### [What you have to do]
Write out again, word for word, the lines below from the line that holds "Uttermost Rozel End Table: 1 -> 2" through the line that holds "order date: 2019-07-02 -> 2019-06-11", omitting pictures.

----- Exercise materials -----

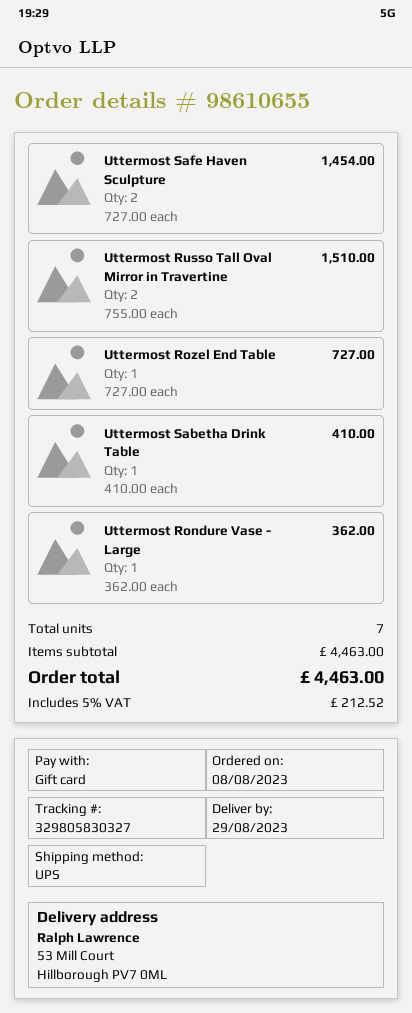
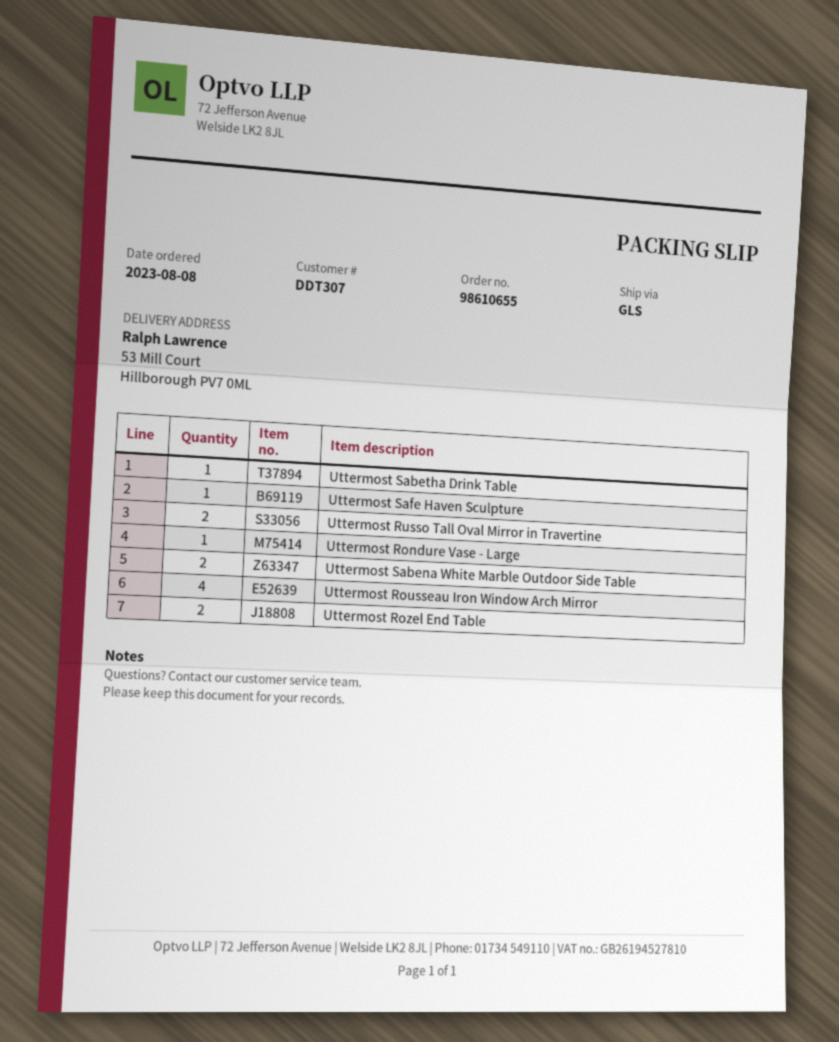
shipping method: UPS -> GLS
Uttermost Safe Haven Sculpture: 2 -> 1
Uttermost Rozel End Table: 1 -> 2
Uttermost Sabena White Marble Outdoor Side Table: none -> 2
Uttermost Rousseau Iron Window Arch Mirror: none -> 4

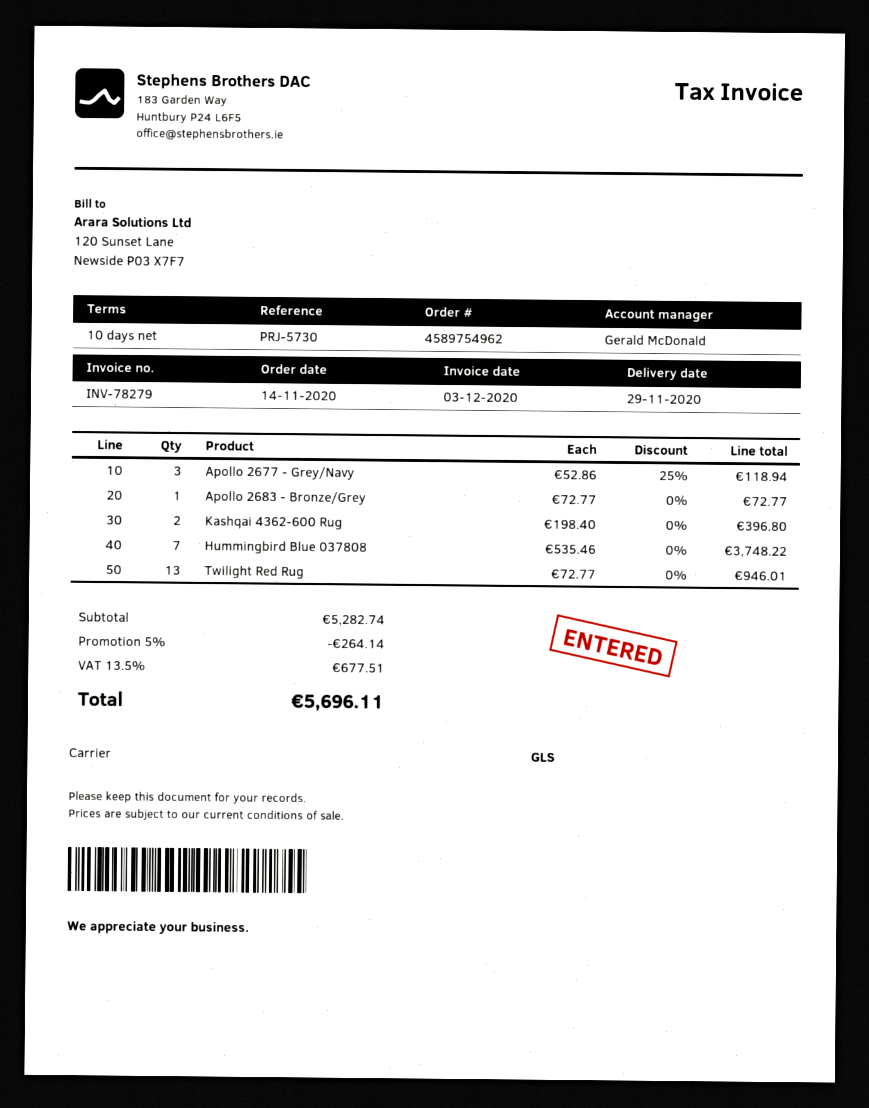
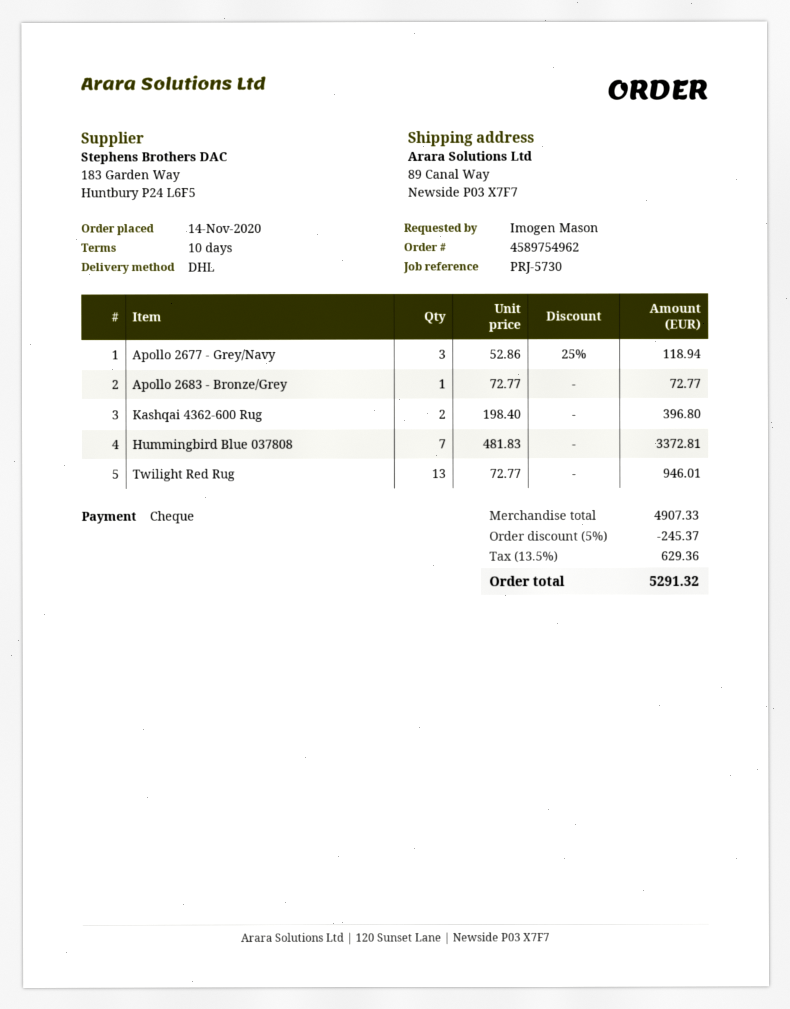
shipping method: GLS -> DHL
Hummingbird Blue 037808: 7 x 535.46 = 3748.22 -> 7 x 481.83 = 3372.81
subtotal: 5282.74 -> 4907.33
discount: 5% = 264.14 -> 5% = 245.37
tax: 13.5% = 677.51 -> 13.5% = 629.36
total: 5696.11 -> 5291.32

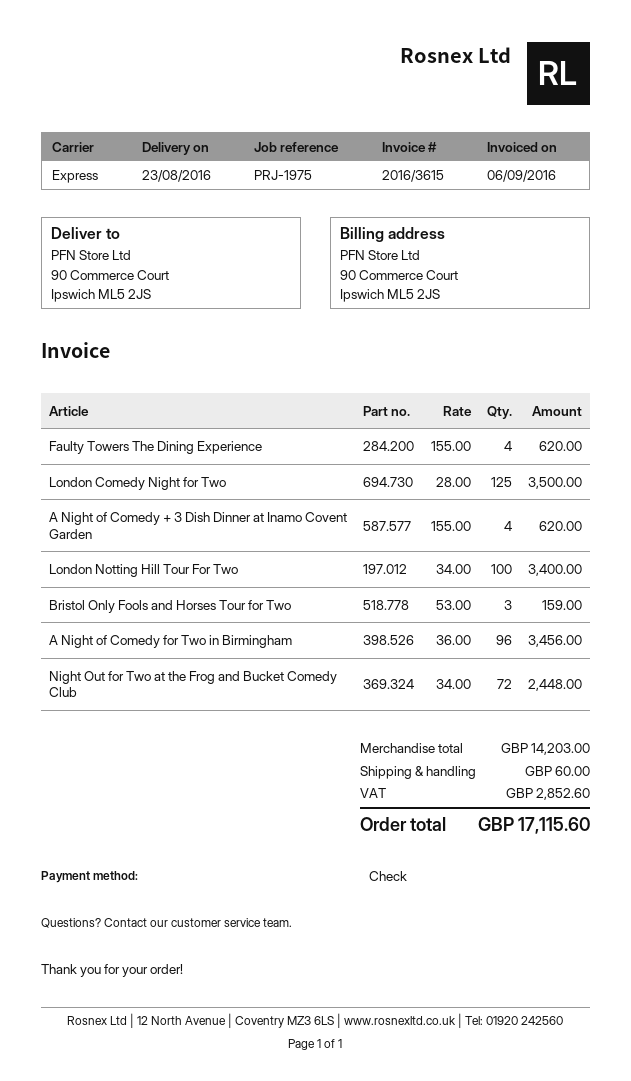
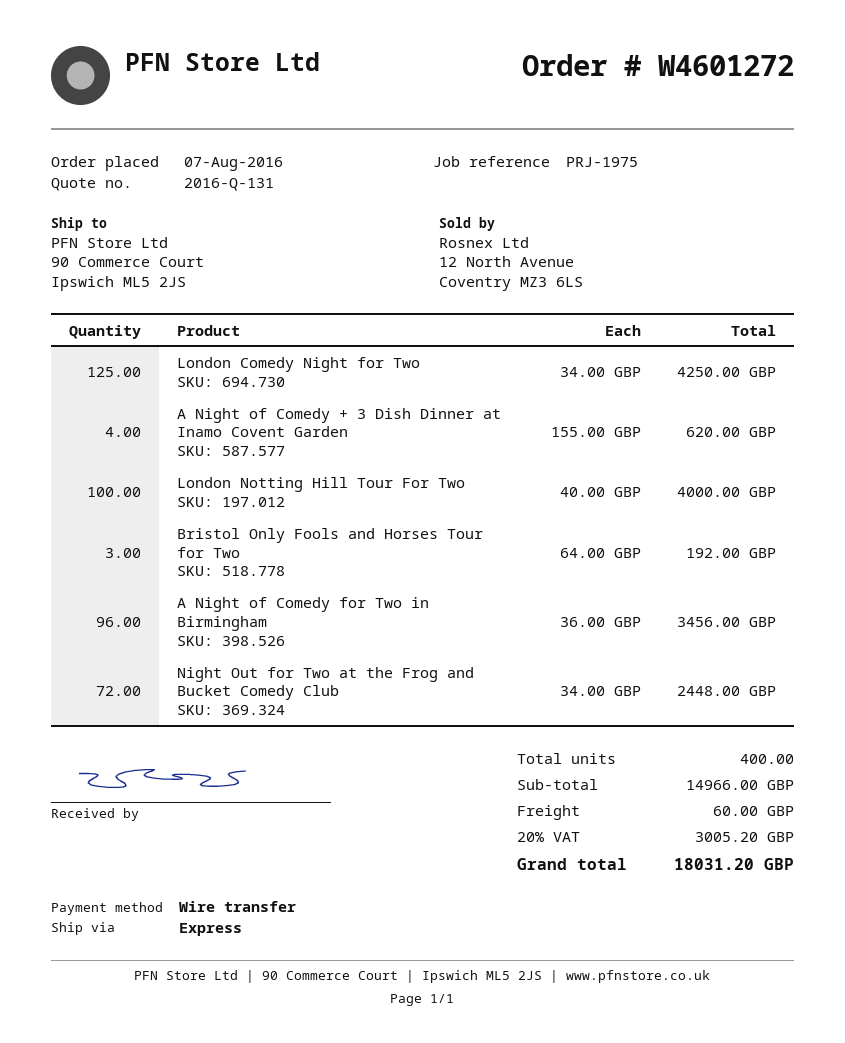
payment method: cheque -> bank transfer
Faulty Towers The Dining Experience: 4 x 155.00 = 620.00 -> none
London Comedy Night for Two: 125 x 28.00 = 3500.00 -> 125 x 34.00 = 4250.00
London Notting Hill Tour For Two: 100 x 34.00 = 3400.00 -> 100 x 40.00 = 4000.00
Bristol Only Fools and Horses Tour for Two: 3 x 53.00 = 159.00 -> 3 x 64.00 = 192.00
subtotal: 14203.00 -> 14966.00
tax: 2852.60 -> 3005.20
total: 17115.60 -> 18031.20

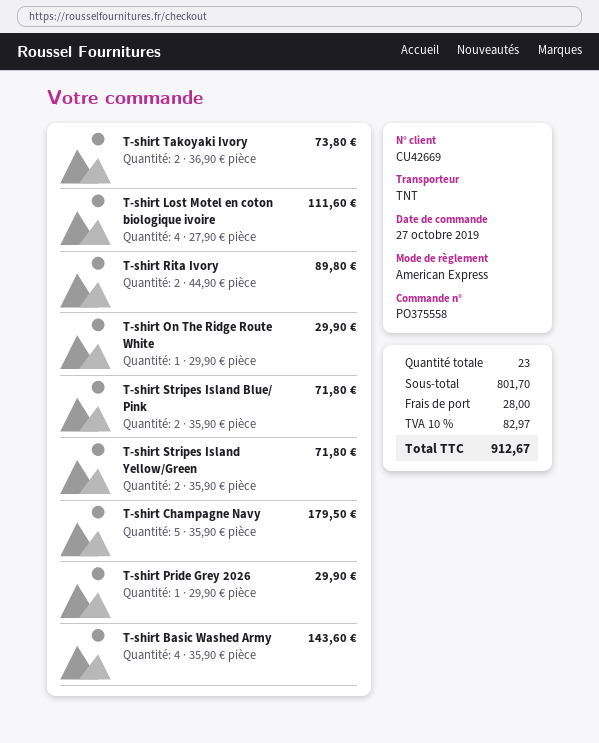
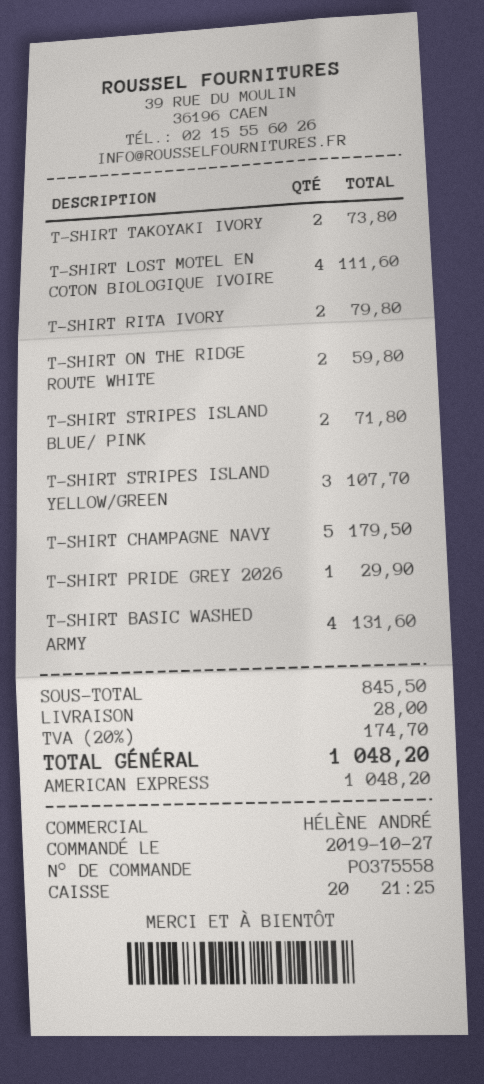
T-shirt Rita Ivory: 2 for 89.80 -> 2 for 79.80
T-shirt On The Ridge Route White: 1 for 29.90 -> 2 for 59.80
T-shirt Stripes Island Yellow/Green: 2 for 71.80 -> 3 for 107.70
T-shirt Basic Washed Army: 4 for 143.60 -> 4 for 131.60
subtotal: 801.70 -> 845.50
tax: 10% = 82.97 -> 20% = 174.70
total: 912.67 -> 1048.20

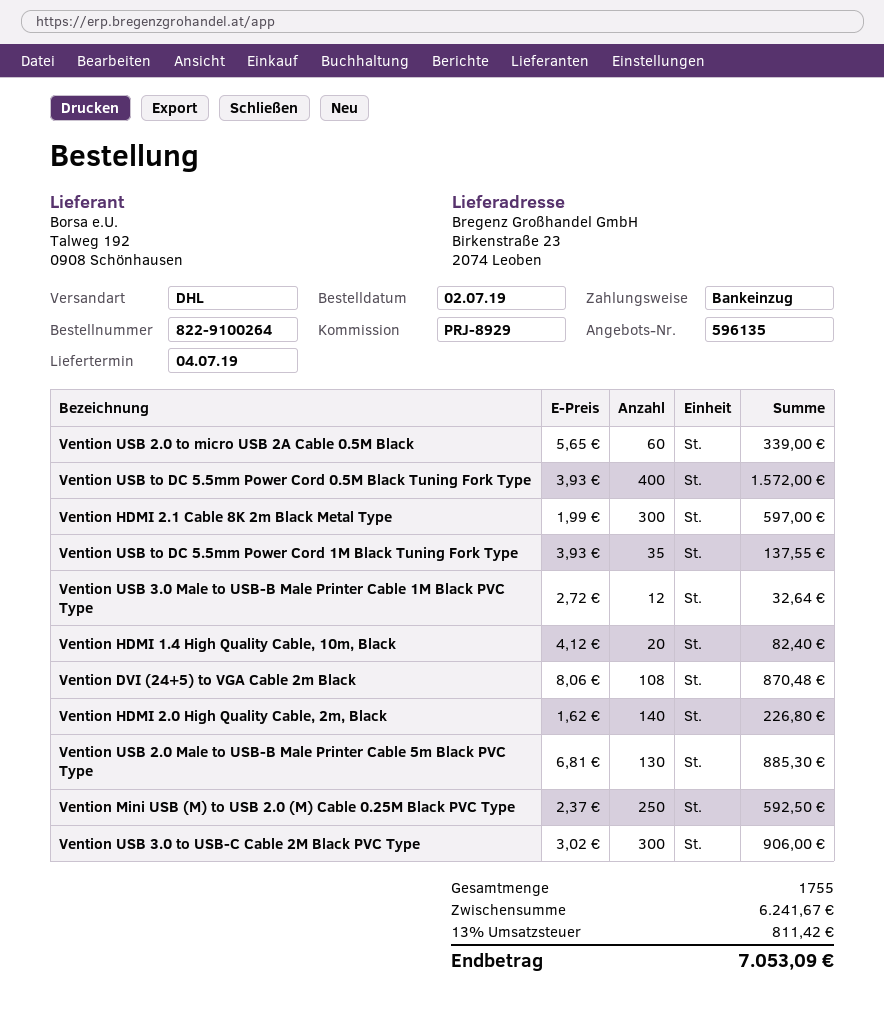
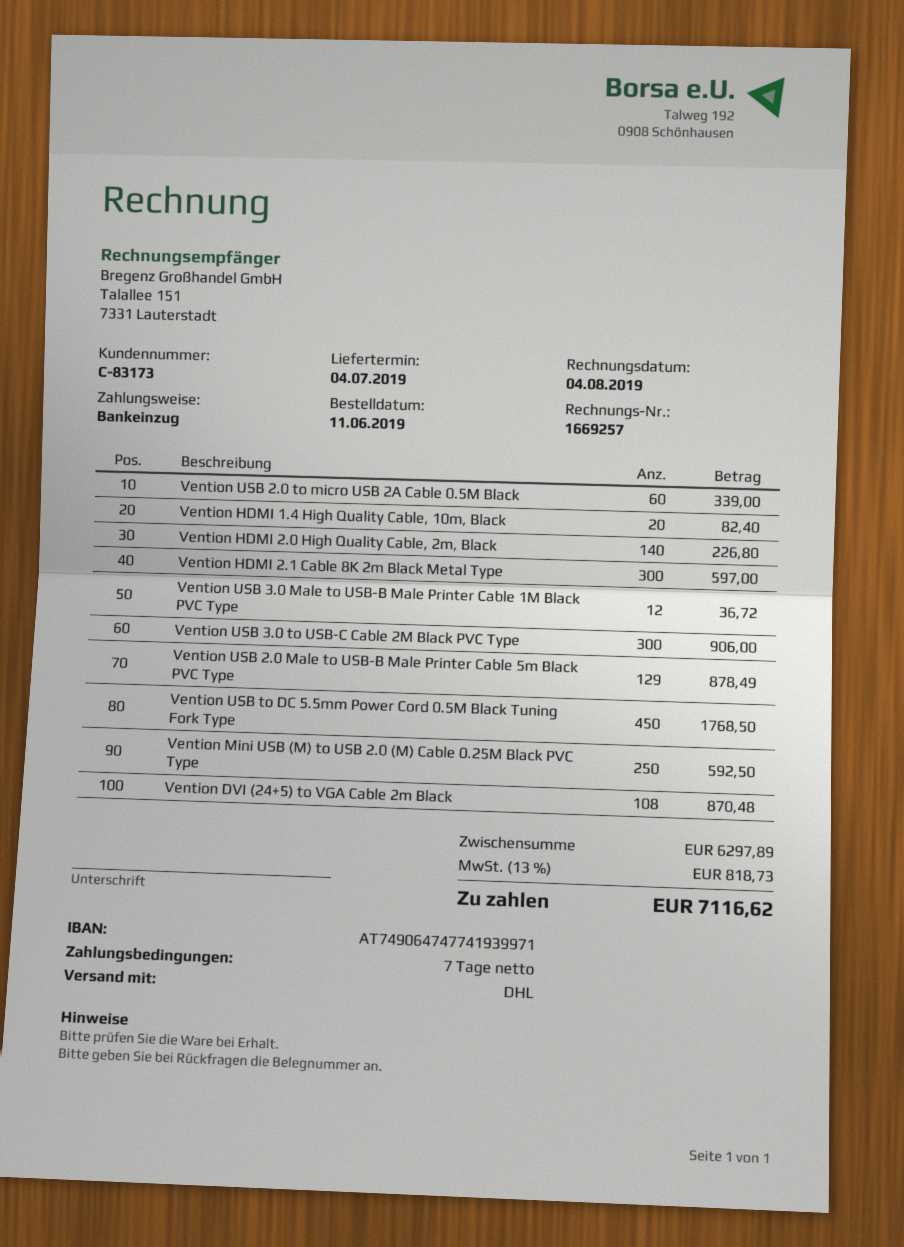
order date: 2019-07-02 -> 2019-06-11
Vention USB to DC 5.5mm Power Cord 0.5M Black Tuning Fork Type: 400 for 1572.00 -> 450 for 1768.50
Vention USB to DC 5.5mm Power Cord 1M Black Tuning Fork Type: 35 for 137.55 -> none
Vention USB 3.0 Male to USB-B Male Printer Cable 1M Black PVC Type: 12 for 32.64 -> 12 for 36.72
Vention USB 2.0 Male to USB-B Male Printer Cable 5m Black PVC Type: 130 for 885.30 -> 129 for 878.49
subtotal: 6241.67 -> 6297.89
tax: 13% = 811.42 -> 13% = 818.73
total: 7053.09 -> 7116.62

-----

### [Response box]
Uttermost Rozel End Table: 1 -> 2
Uttermost Sabena White Marble Outdoor Side Table: none -> 2
Uttermost Rousseau Iron Window Arch Mirror: none -> 4

shipping method: GLS -> DHL
Hummingbird Blue 037808: 7 x 535.46 = 3748.22 -> 7 x 481.83 = 3372.81
subtotal: 5282.74 -> 4907.33
discount: 5% = 264.14 -> 5% = 245.37
tax: 13.5% = 677.51 -> 13.5% = 629.36
total: 5696.11 -> 5291.32

payment method: cheque -> bank transfer
Faulty Towers The Dining Experience: 4 x 155.00 = 620.00 -> none
London Comedy Night for Two: 125 x 28.00 = 3500.00 -> 125 x 34.00 = 4250.00
London Notting Hill Tour For Two: 100 x 34.00 = 3400.00 -> 100 x 40.00 = 4000.00
Bristol Only Fools and Horses Tour for Two: 3 x 53.00 = 159.00 -> 3 x 64.00 = 192.00
subtotal: 14203.00 -> 14966.00
tax: 2852.60 -> 3005.20
total: 17115.60 -> 18031.20

T-shirt Rita Ivory: 2 for 89.80 -> 2 for 79.80
T-shirt On The Ridge Route White: 1 for 29.90 -> 2 for 59.80
T-shirt Stripes Island Yellow/Green: 2 for 71.80 -> 3 for 107.70
T-shirt Basic Washed Army: 4 for 143.60 -> 4 for 131.60
subtotal: 801.70 -> 845.50
tax: 10% = 82.97 -> 20% = 174.70
total: 912.67 -> 1048.20

order date: 2019-07-02 -> 2019-06-11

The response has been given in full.